Are these extreme fears justified? Any student of African history can see that some of these fears are not unreasonable.
Does Afrikaner's particular racism excuse Afrikaner racism? No, it does not. But it does put it into context. Afrikaners are no different from the English with respect to their propensity to be racist, but they do live in a totally different society.
It helps one understand why even under the apartheid Nationalists (particularly Vorster and Botha) a massive transfer of wealth from whites to blacks took place through progressive taxation and social spending. Afrikaners saw their role as guardians of the interests of the inferior black South Africans. Compare this to Kenya: the Kikuyus have not done anything similar in respect of the less connected black tribes in that country.
This integration and dependence on black South Africa shows why, unlike other colonial examples, annihilation and genocide of the local population was never attempted by Afrikaners.
It also is the main reason apartheid proved to be unworkable. As FW De Klerk noted, try as they might, apartheid strategists could not unscramble the multi-cultural South African egg.

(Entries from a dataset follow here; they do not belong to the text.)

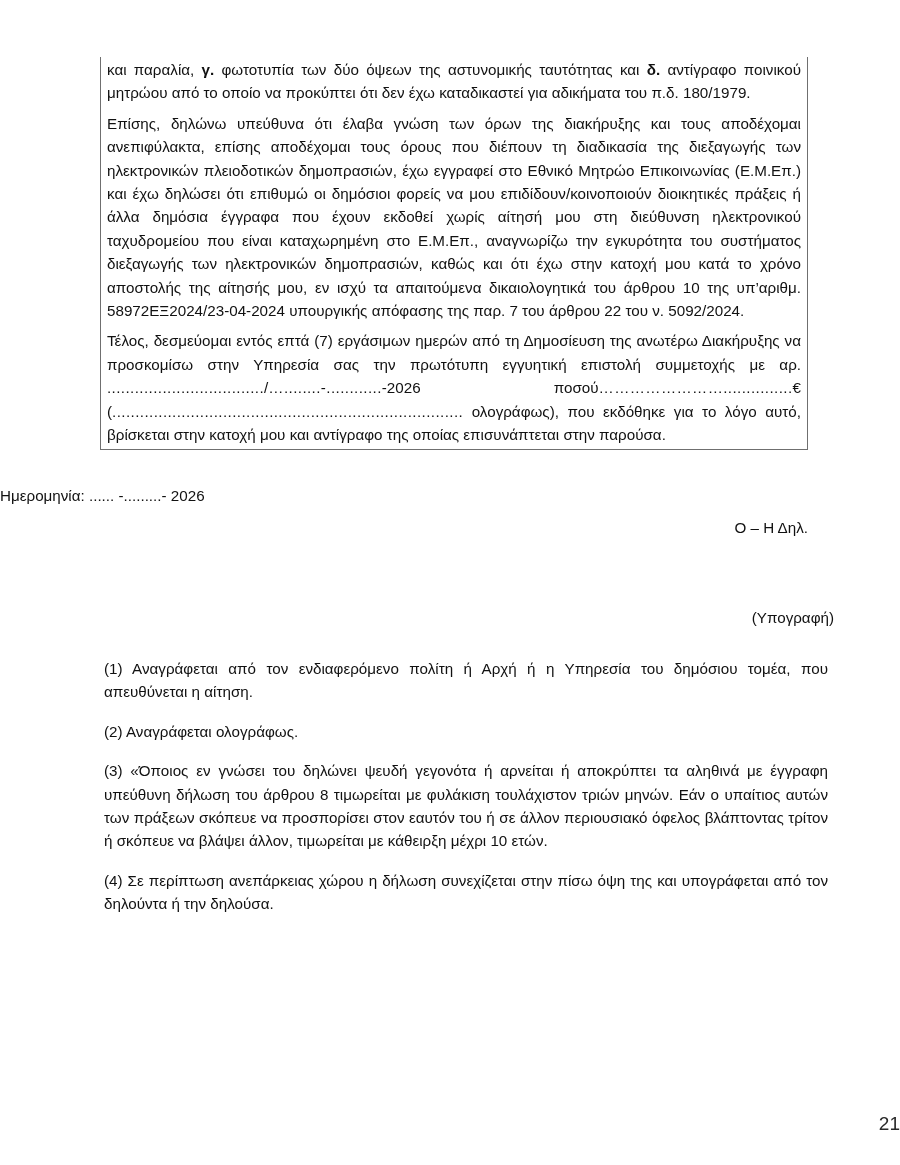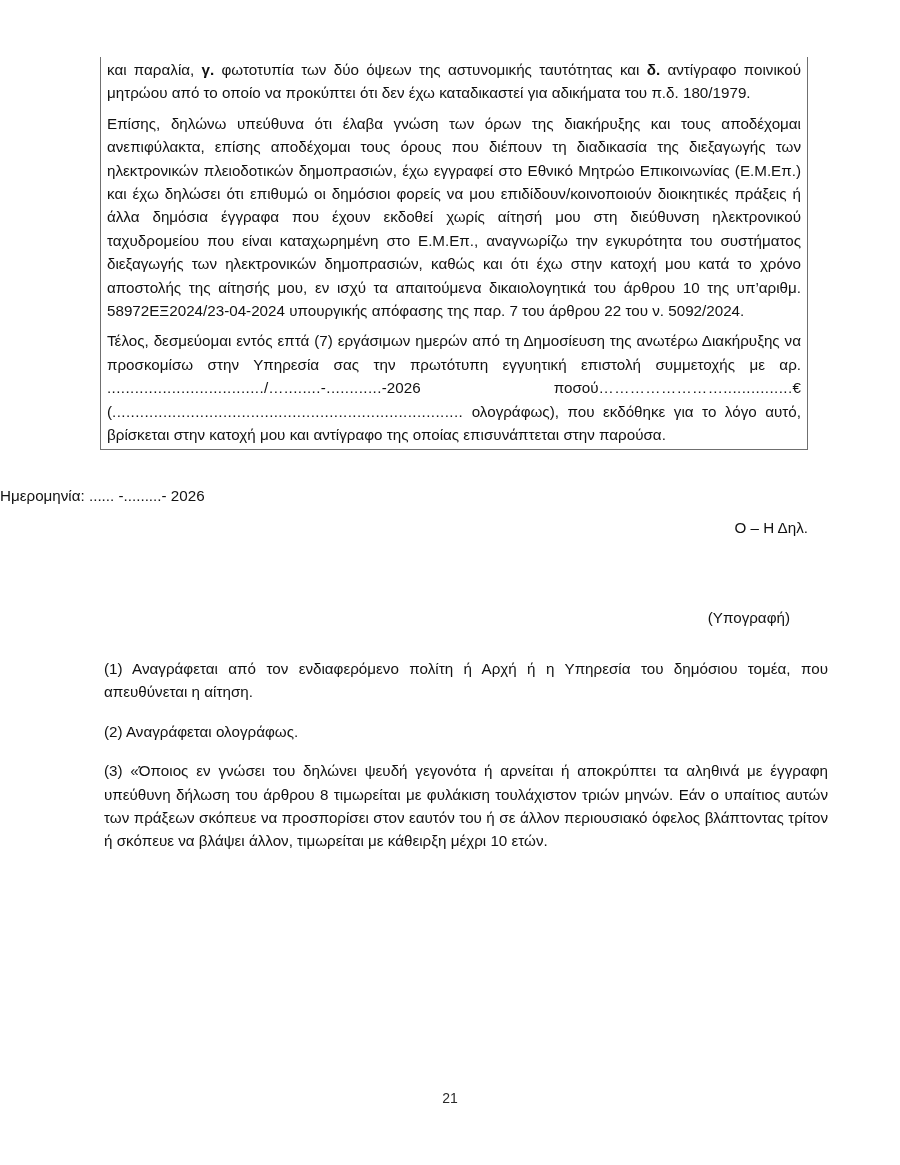--- a/index.html
+++ b/index.html
@@ -89,21 +89,21 @@
     text-align: right;
     font-size: 15.2px;
     color: #111111;
     white-space: nowrap;
   }
   .signature-label {
     position: absolute;
     top: 609px;
     left: 0;
     width: 900px;
-    padding-right: 110px;
+    padding-right: 66px;
     box-sizing: border-box;
     text-align: right;
     font-size: 15.2px;
     color: #111111;
     white-space: nowrap;
   }
 
   
   .footnotes {
     position: absolute;
@@ -117,25 +117,25 @@
     line-height: 23.4px;
     text-align: justify;
     text-justify: inter-word;
     color: #111111;
   }
   .footnotes p:last-child { margin-bottom: 0; }
 
   
   .page-number {
     position: absolute;
-    top: 1090px;
+    top: 1113px;
     left: 0;
     width: 900px;
-    text-align: center;
-    font-size: 14px;
+    text-align: right;
+    font-size: 19px;
     color: #2a2a2a;
   }
 </style>
 </head>
 <body>
 
 <div class="page">
 
 
   <div class="decl-box">
@@ -151,17 +151,18 @@
   <div class="date-line">Ημερομηνία: ...... -.........- 2026</div>
 
   <div class="signer-line">Ο – Η Δηλ.</div>
 
   <div class="signature-label">(Υπογραφή)</div>
 
   <div class="footnotes">
     <p>(1) Αναγράφεται από τον ενδιαφερόμενο πολίτη ή Αρχή ή η Υπηρεσία του δημόσιου τομέα, που απευθύνεται η αίτηση.</p>
     <p>(2) Αναγράφεται ολογράφως.</p>
     <p>(3) «Όποιος εν γνώσει του δηλώνει ψευδή γεγονότα ή αρνείται ή αποκρύπτει τα αληθινά με έγγραφη υπεύθυνη δήλωση του άρθρου 8 τιμωρείται με φυλάκιση τουλάχιστον τριών μηνών. Εάν ο υπαίτιος αυτών των πράξεων σκόπευε να προσπορίσει στον εαυτόν του ή σε άλλον περιουσιακό όφελος βλάπτοντας τρίτον ή σκόπευε να βλάψει άλλον, τιμωρείται με κάθειρξη μέχρι 10 ετών.</p>
+    <p>(4) Σε περίπτωση ανεπάρκειας χώρου η δήλωση συνεχίζεται στην πίσω όψη της και υπογράφεται από τον δηλούντα ή την δηλούσα.</p>
   </div>
 
   <div class="page-number">21</div>
 
 </div>
 
 </body></html>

Does this mean Afrikaner racism is not chauvinistic, inferior or of a competing kind? Some Afrikaner racism clearly do fall within these categories, but in the past it has primarily been paternalistic.
Afrikaner racism is changing
Andries Bezuidenhout, a singer and sociologist has recently remarked that the nature of Afrikaner racism is changing.
Increasingly pushed out of the public service and with the loss of political power this is perhaps inevitable. They are in no position to be paternalistic, and they think - sometimes rightly - that they have ample reason to be resentful.
Where in the past they saw themselves as the providers of wealth, leadership and education, they are coming to see that they are now competing for resources, status and power.
Ironically it might come to be that the new South Africa, outside of the corporate boardrooms and consumer adds, could become less integrated than the old.